**EXERCISE OBJECTIVE**
Could you copy, exactly as written, every line from the first line of the records through the one containing "(609, 391) none"?
******
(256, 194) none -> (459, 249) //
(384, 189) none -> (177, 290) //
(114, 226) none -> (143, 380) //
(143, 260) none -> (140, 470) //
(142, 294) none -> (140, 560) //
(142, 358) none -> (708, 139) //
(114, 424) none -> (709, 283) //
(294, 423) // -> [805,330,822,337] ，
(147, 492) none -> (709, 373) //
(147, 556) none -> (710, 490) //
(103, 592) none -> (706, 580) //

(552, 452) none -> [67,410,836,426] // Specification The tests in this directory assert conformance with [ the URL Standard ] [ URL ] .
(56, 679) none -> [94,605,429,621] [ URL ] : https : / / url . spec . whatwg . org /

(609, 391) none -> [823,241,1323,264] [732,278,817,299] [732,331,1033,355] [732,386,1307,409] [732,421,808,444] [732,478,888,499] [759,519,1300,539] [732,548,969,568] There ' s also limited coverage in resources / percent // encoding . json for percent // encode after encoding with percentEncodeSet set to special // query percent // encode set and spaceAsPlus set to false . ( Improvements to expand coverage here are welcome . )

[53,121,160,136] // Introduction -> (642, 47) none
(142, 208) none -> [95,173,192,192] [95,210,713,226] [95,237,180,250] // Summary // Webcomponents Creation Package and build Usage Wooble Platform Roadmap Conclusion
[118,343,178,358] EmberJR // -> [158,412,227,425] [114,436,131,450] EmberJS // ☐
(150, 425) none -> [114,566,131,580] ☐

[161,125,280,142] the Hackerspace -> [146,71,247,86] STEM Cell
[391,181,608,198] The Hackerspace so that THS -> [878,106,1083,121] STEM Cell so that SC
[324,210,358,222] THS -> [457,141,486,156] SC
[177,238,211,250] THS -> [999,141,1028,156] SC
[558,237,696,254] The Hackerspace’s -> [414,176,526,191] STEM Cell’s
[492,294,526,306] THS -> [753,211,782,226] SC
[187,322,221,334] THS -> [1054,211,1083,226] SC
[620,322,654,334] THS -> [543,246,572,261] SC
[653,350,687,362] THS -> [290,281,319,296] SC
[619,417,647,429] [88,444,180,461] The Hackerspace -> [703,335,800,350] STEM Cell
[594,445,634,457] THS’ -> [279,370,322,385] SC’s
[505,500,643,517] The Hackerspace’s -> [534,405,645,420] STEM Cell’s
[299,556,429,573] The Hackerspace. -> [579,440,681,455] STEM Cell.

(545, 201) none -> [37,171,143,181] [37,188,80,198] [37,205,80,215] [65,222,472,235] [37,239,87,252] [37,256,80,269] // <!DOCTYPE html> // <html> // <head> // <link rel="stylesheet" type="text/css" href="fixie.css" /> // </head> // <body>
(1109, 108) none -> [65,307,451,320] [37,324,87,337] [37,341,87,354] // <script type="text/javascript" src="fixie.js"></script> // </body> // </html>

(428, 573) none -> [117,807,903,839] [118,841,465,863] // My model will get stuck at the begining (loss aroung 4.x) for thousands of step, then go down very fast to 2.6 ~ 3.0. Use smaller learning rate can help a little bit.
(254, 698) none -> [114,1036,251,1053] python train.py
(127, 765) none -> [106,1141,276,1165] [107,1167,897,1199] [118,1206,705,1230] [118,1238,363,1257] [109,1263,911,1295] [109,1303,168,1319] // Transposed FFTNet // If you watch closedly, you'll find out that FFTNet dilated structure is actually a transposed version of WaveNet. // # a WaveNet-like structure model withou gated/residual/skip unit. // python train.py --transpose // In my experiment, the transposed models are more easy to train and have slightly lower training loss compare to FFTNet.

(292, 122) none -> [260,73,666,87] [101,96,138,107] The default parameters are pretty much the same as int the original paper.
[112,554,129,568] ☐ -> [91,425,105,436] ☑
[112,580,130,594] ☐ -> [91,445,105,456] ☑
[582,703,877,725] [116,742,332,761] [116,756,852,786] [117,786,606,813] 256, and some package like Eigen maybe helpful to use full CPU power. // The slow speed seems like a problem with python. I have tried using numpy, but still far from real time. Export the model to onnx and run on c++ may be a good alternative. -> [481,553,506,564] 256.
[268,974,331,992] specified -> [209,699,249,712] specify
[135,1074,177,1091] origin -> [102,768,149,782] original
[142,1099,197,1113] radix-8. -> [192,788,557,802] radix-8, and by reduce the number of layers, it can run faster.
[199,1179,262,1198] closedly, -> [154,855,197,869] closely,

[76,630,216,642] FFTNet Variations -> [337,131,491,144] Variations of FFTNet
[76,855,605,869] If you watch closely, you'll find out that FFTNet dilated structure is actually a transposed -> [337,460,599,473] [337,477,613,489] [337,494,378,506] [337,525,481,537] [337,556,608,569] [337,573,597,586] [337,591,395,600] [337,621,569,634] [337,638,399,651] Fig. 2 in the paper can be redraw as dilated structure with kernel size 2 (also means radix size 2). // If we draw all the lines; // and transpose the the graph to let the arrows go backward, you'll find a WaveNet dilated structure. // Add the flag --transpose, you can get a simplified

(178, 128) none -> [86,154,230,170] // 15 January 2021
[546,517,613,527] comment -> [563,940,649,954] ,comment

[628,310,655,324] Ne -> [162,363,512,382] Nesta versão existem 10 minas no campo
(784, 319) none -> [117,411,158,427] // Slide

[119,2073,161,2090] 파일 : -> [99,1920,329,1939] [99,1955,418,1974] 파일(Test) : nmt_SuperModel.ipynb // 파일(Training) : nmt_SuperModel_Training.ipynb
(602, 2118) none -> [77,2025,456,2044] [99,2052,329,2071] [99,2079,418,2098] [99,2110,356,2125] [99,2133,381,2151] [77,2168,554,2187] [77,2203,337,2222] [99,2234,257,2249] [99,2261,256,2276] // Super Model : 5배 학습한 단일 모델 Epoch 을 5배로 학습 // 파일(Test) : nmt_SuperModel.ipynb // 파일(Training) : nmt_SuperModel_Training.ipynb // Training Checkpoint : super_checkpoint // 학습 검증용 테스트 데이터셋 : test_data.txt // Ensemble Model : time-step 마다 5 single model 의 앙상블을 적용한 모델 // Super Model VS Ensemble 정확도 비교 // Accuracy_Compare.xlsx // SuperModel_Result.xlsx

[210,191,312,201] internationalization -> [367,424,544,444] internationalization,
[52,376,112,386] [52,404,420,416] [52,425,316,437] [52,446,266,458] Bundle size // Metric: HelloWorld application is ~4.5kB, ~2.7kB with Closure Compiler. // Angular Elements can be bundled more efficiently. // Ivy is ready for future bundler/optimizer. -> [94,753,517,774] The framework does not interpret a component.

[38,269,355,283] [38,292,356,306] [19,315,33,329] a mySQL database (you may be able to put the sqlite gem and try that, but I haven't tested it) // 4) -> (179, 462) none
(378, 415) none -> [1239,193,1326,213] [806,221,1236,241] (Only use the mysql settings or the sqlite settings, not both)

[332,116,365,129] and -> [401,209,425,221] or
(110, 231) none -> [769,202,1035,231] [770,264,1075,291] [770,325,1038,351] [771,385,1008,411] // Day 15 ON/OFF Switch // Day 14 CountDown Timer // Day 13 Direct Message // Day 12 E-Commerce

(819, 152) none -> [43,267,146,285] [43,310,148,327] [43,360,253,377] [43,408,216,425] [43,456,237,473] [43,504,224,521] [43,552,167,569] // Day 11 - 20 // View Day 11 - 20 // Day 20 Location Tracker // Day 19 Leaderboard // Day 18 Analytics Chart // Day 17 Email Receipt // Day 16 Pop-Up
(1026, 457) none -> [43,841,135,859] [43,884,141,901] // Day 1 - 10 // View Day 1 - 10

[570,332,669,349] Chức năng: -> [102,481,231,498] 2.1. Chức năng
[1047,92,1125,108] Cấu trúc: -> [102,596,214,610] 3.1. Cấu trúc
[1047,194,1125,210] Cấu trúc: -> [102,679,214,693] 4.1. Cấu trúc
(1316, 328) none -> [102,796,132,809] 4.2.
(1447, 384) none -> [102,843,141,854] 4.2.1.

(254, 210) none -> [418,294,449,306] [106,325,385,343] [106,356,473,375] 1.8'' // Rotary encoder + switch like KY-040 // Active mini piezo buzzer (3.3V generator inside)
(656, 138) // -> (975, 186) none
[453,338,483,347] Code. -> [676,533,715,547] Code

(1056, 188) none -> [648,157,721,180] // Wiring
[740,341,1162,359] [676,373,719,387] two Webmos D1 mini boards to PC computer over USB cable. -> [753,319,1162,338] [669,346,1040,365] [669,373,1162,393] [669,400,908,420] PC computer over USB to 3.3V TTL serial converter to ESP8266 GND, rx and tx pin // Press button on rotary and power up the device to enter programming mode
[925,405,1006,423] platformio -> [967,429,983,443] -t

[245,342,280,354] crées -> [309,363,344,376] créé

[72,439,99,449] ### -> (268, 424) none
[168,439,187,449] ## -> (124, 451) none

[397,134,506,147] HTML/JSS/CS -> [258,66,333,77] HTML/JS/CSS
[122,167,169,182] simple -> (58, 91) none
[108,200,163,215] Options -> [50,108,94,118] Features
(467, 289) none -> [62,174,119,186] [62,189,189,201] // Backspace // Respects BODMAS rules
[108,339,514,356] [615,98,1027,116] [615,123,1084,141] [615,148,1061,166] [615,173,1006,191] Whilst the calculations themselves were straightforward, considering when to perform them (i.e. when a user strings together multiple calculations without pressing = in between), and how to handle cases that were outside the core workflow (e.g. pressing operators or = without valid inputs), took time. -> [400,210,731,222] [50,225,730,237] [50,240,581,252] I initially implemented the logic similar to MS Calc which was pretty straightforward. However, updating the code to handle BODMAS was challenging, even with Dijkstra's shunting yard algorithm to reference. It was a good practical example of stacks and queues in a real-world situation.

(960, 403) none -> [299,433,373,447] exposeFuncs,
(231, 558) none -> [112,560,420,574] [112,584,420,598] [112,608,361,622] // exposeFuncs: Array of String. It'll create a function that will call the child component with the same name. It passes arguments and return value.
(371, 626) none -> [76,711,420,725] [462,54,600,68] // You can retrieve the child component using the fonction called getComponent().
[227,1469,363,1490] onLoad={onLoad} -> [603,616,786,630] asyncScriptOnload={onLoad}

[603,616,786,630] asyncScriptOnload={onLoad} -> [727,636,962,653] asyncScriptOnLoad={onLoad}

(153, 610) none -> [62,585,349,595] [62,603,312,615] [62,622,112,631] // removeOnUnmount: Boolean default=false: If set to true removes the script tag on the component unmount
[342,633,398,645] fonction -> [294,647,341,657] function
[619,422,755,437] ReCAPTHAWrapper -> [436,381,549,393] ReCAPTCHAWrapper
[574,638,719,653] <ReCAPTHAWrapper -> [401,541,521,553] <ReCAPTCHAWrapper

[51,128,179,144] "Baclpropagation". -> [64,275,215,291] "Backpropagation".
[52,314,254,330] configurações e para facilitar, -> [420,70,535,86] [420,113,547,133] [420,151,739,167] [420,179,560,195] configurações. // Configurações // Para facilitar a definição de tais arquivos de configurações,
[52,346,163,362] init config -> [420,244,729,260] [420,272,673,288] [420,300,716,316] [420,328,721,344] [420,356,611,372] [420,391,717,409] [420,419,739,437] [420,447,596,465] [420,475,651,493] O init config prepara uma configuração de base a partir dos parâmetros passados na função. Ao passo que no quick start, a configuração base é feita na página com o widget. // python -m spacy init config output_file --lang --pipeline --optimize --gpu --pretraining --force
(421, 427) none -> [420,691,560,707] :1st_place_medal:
******
**THE COMPLETED TASK**
(256, 194) none -> (459, 249) //
(384, 189) none -> (177, 290) //
(114, 226) none -> (143, 380) //
(143, 260) none -> (140, 470) //
(142, 294) none -> (140, 560) //
(142, 358) none -> (708, 139) //
(114, 424) none -> (709, 283) //
(294, 423) // -> [805,330,822,337] ，
(147, 492) none -> (709, 373) //
(147, 556) none -> (710, 490) //
(103, 592) none -> (706, 580) //

(552, 452) none -> [67,410,836,426] // Specification The tests in this directory assert conformance with [ the URL Standard ] [ URL ] .
(56, 679) none -> [94,605,429,621] [ URL ] : https : / / url . spec . whatwg . org /

(609, 391) none -> [823,241,1323,264] [732,278,817,299] [732,331,1033,355] [732,386,1307,409] [732,421,808,444] [732,478,888,499] [759,519,1300,539] [732,548,969,568] There ' s also limited coverage in resources / percent // encoding . json for percent // encode after encoding with percentEncodeSet set to special // query percent // encode set and spaceAsPlus set to false . ( Improvements to expand coverage here are welcome . )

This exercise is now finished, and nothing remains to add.